══ MATERIAL PROVIDED

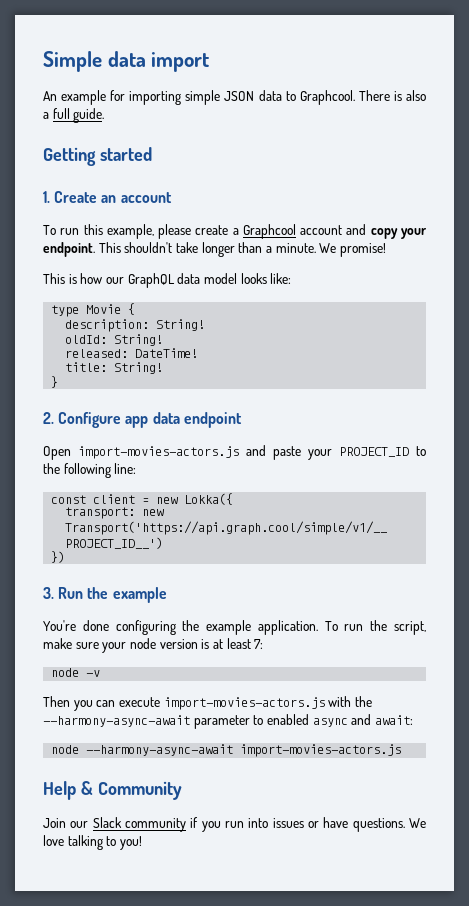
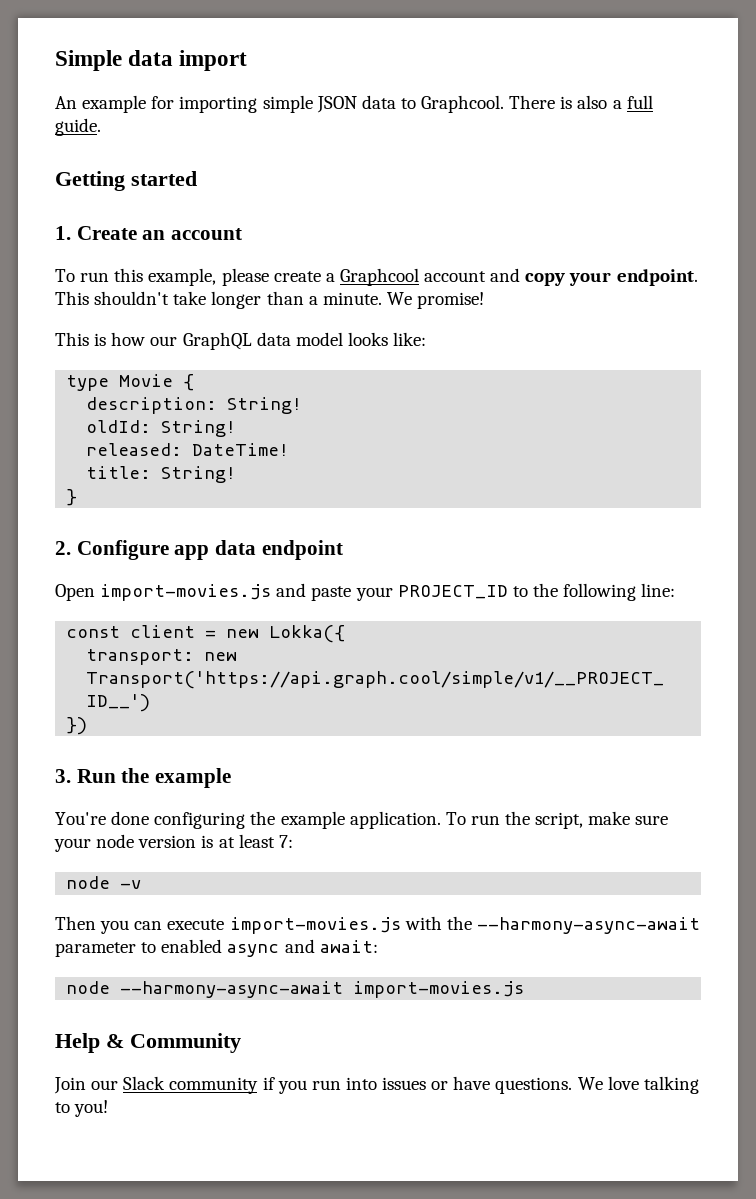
[78,446,239,459] import-movies-actors.js -> [100,584,272,601] import-movies.js
[163,697,325,710] import-movies-actors.js -> [229,917,401,934] import-movies.js
[240,744,402,757] import-movies-actors.js -> [353,981,525,998] import-movies.js

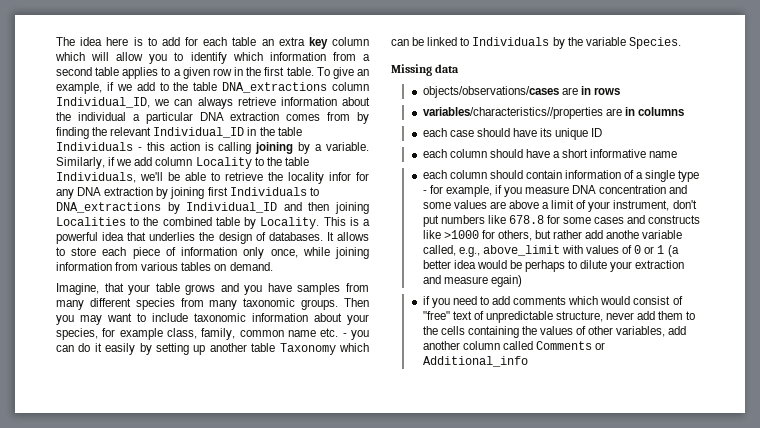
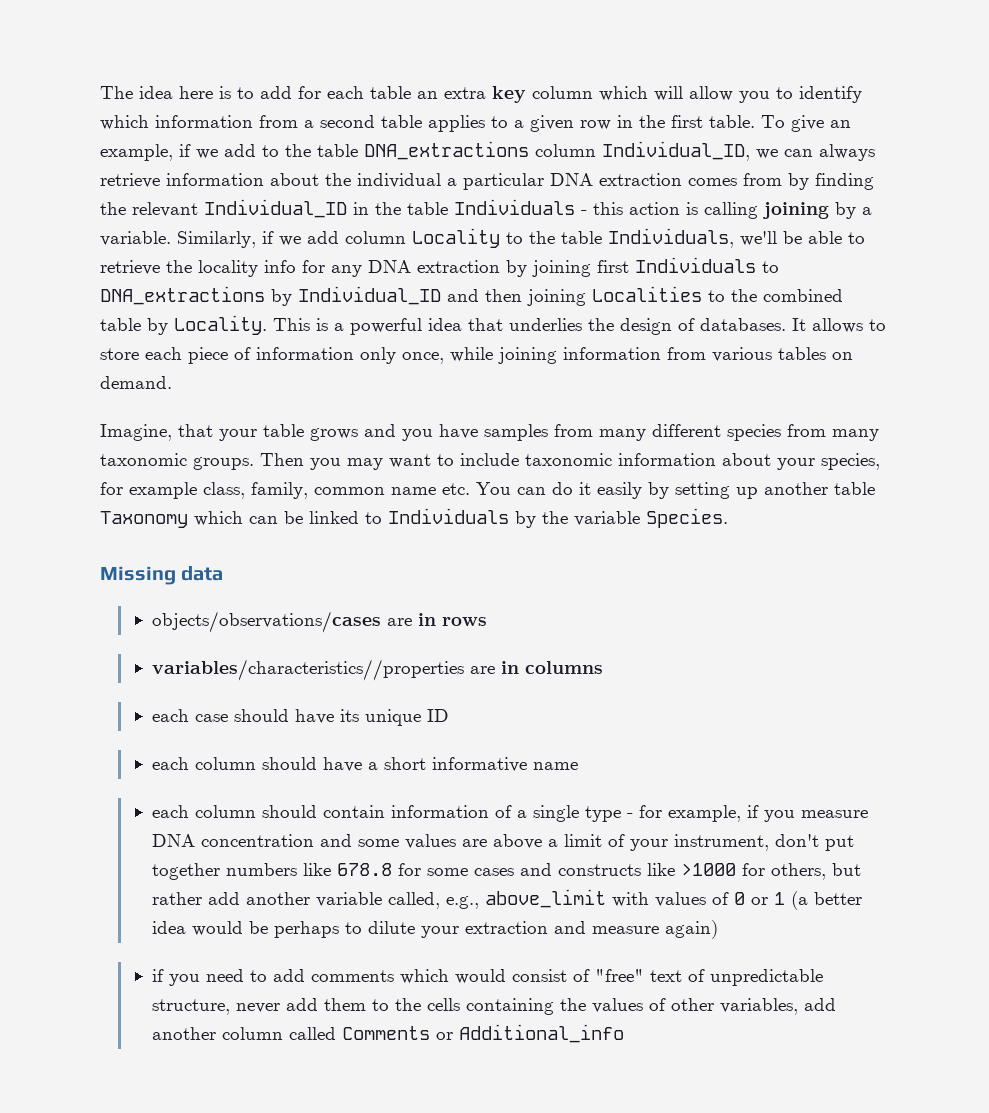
[329,172,351,181] infor -> [264,260,296,273] info
[342,330,369,340] - you -> [476,482,511,495] You
(439, 221) none -> [152,863,221,880] together
[606,230,640,239] anothe -> [246,892,311,905] another
[490,275,522,287] egain) -> [665,920,719,939] again)

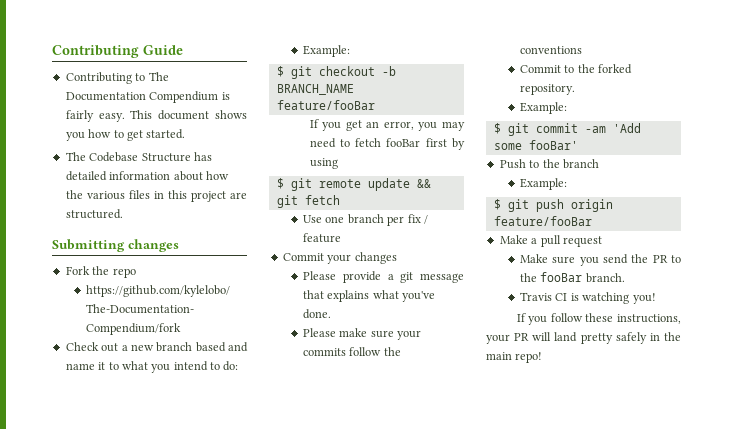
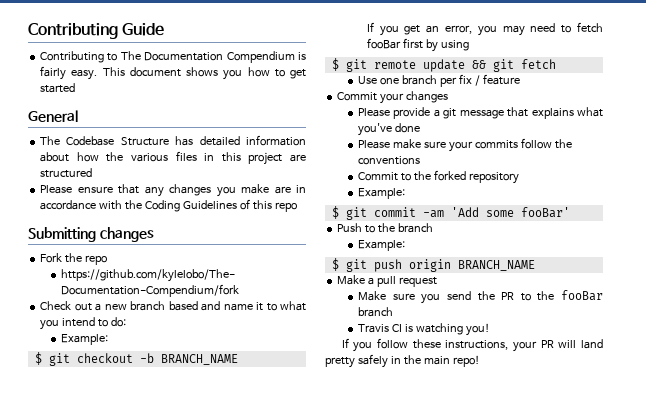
[146,129,186,139] started. -> [40,83,76,93] [28,110,78,122] started // General
[65,209,123,219] structured. -> [40,168,93,178] [40,184,307,197] [40,199,297,212] structured // Please ensure that any changes you make are in accordance with the Coding Guidelines of this repo
[276,100,375,110] feature/fooBar -> (238, 359) none
[303,309,332,319] done. -> [395,123,421,133] done
[520,84,576,95] repository. -> [468,172,519,184] repository
[493,216,592,226] feature/fooBar -> [457,260,535,271] BRANCH_NAME
[585,273,625,283] branch. -> [358,307,394,317] branch

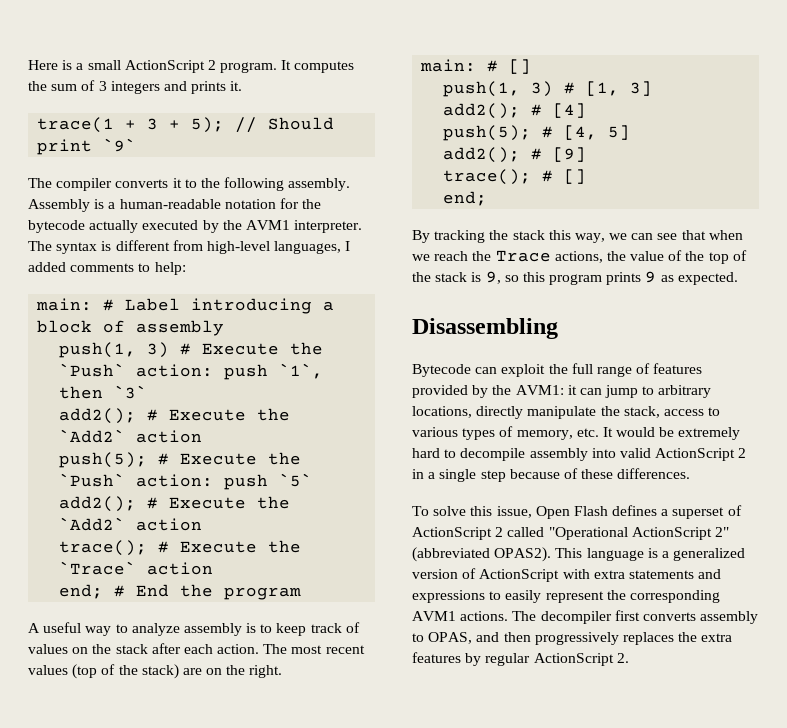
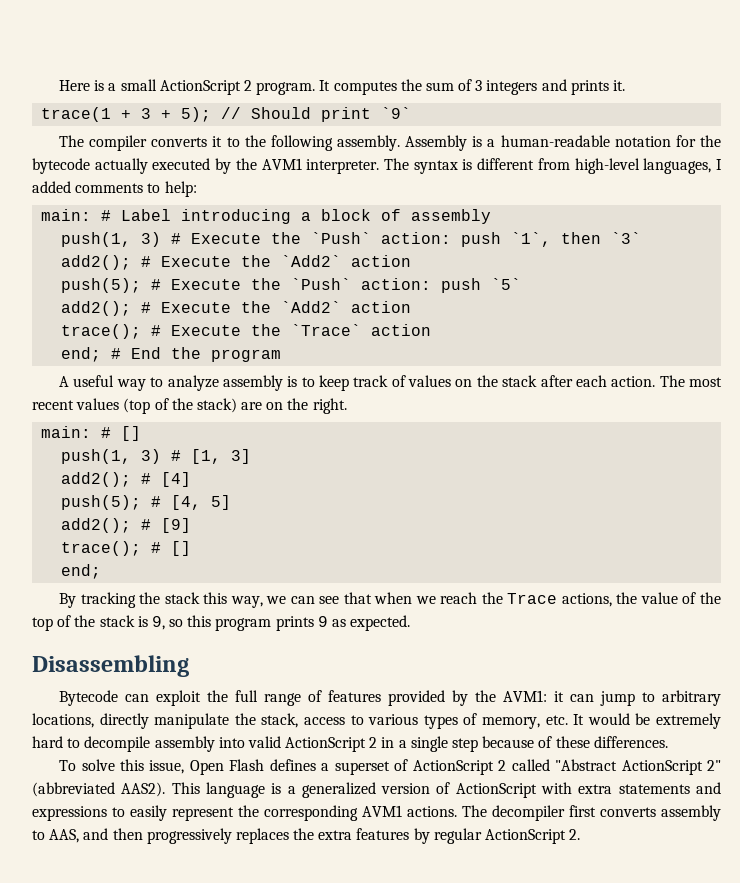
[548,527,628,540] "Operational -> [555,759,618,771] "Abstract
[494,547,552,562] OPAS2). -> [121,782,166,797] AAS2).
[428,632,473,644] OPAS, -> [49,829,80,843] AAS,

════

• _WHAT IS EXPECTED_: With the images omitted, output all entries exactly as given.

• _ANSWER BELOW_:
[78,446,239,459] import-movies-actors.js -> [100,584,272,601] import-movies.js
[163,697,325,710] import-movies-actors.js -> [229,917,401,934] import-movies.js
[240,744,402,757] import-movies-actors.js -> [353,981,525,998] import-movies.js

[329,172,351,181] infor -> [264,260,296,273] info
[342,330,369,340] - you -> [476,482,511,495] You
(439, 221) none -> [152,863,221,880] together
[606,230,640,239] anothe -> [246,892,311,905] another
[490,275,522,287] egain) -> [665,920,719,939] again)

[146,129,186,139] started. -> [40,83,76,93] [28,110,78,122] started // General
[65,209,123,219] structured. -> [40,168,93,178] [40,184,307,197] [40,199,297,212] structured // Please ensure that any changes you make are in accordance with the Coding Guidelines of this repo
[276,100,375,110] feature/fooBar -> (238, 359) none
[303,309,332,319] done. -> [395,123,421,133] done
[520,84,576,95] repository. -> [468,172,519,184] repository
[493,216,592,226] feature/fooBar -> [457,260,535,271] BRANCH_NAME
[585,273,625,283] branch. -> [358,307,394,317] branch

[548,527,628,540] "Operational -> [555,759,618,771] "Abstract
[494,547,552,562] OPAS2). -> [121,782,166,797] AAS2).
[428,632,473,644] OPAS, -> [49,829,80,843] AAS,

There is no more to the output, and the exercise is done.